Myanmar opposition leader Aung San Suu Kyi said Wednesday if her party wins upcoming elections she will lead the country from behind the scenes - circumventing a clause in the constitution that bars her from the presidency.
If the Nov. 8 vote is credible, most observers believe Suu Kyi's National League for Democracy party will win the most seats in the country's parliament.
By forming a coalition with smaller parties, it could control a majority.
A clause in the 2008 constitution, drafted when the country was under military rule, prevents Suu Kyi from taking the top job because her late husband and two children are British nationals.
There are no obvious alternatives within her party's ranks.
"I've made it quite clear that if the NLD wins the elections and we form a government, I'm going to be the leader of that government whether or not I'm the president,'' Suu Kyi told Indian television channel India Today TV.
"Why not?'' she asked with a smile. "Do you have to be a president in order to lead a country?''
Myanmar, a predominantly Buddhist nation of 59 million people, began moving from a half-century of military rule toward democracy in 2011. Though there are many concerns - including the exclusion of ethnic Rohingya Muslims from the process and irregularities in voting lists - most observers believe next month's elections are the country's best chance in decades for relatively free and credible polls.
Under the constitution, however, the military will hold 25 percent of the seats in parliament regardless of the outcome.

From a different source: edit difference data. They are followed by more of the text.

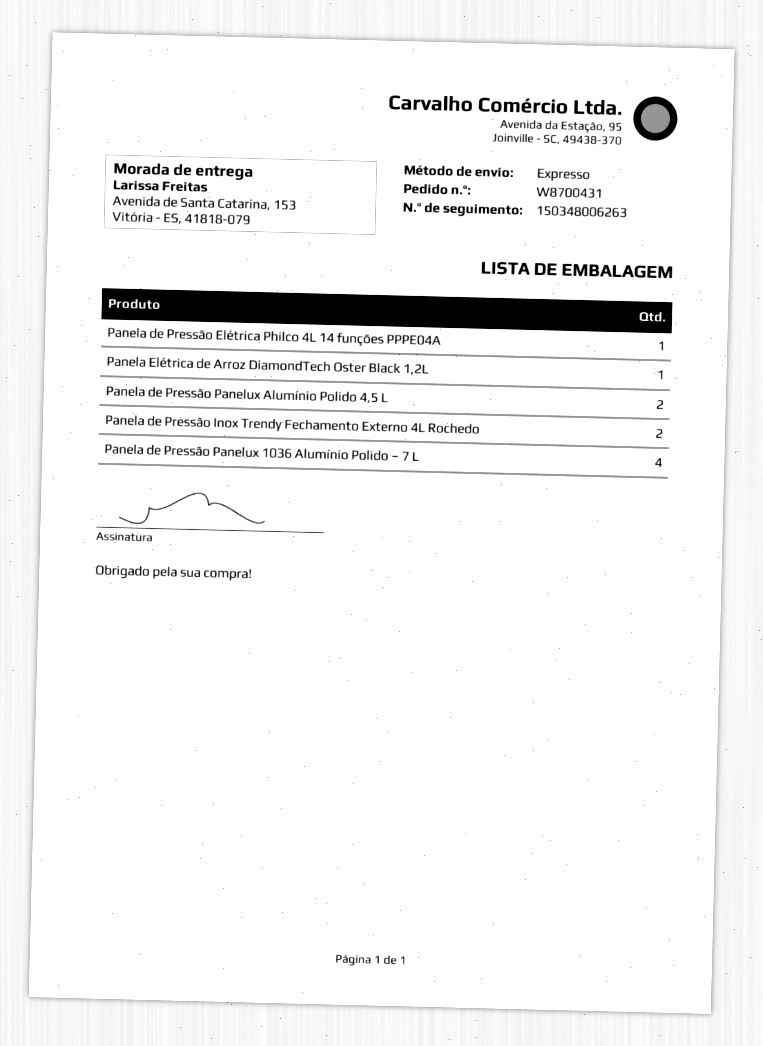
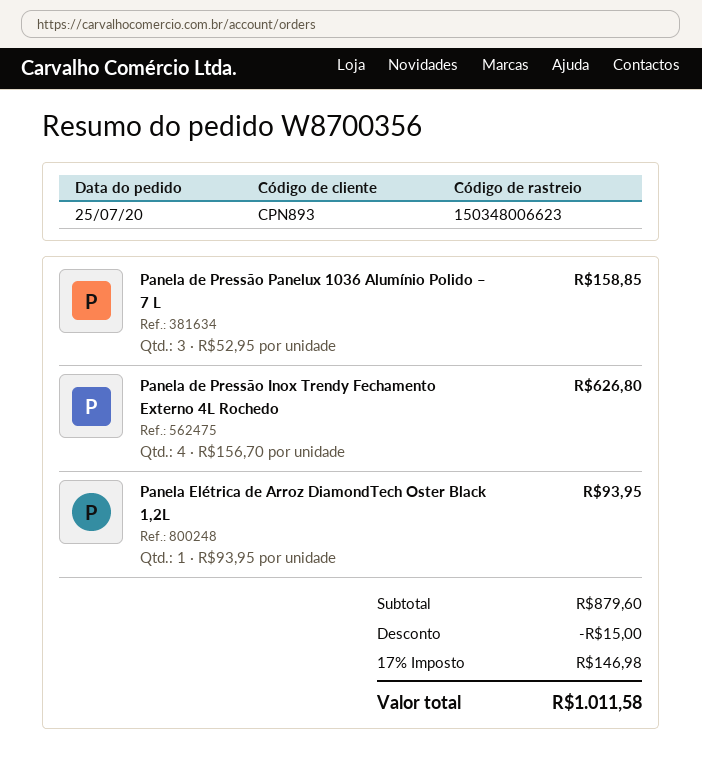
order number: W8700431 -> W8700356
tracking number: 150348006263 -> 150348006623
Panela de Pressão Elétrica Philco 4L 14 funções PPPE04A: 1 -> none
Panela de Pressão Panelux Alumínio Polido 4,5 L: 2 -> none
Panela de Pressão Inox Trendy Fechamento Externo 4L Rochedo: 2 -> 4
Panela de Pressão Panelux 1036 Alumínio Polido – 7 L: 4 -> 3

It also will retain control of all portfolios related to national security.
Suu Kyi said in the interview, released ahead of its broadcast Wednesday night, that the constitution needs to be amended to change that - a comment she acknowledged was likely to anger the still-powerful military.
Suu Kyi was under house arrest during 1990 elections that were swept by her party, but the military annulled the results and refused to hand over power. The following year, she won the Nobel Peace Prize, but the junta confined her to her home for much of the next 20 years.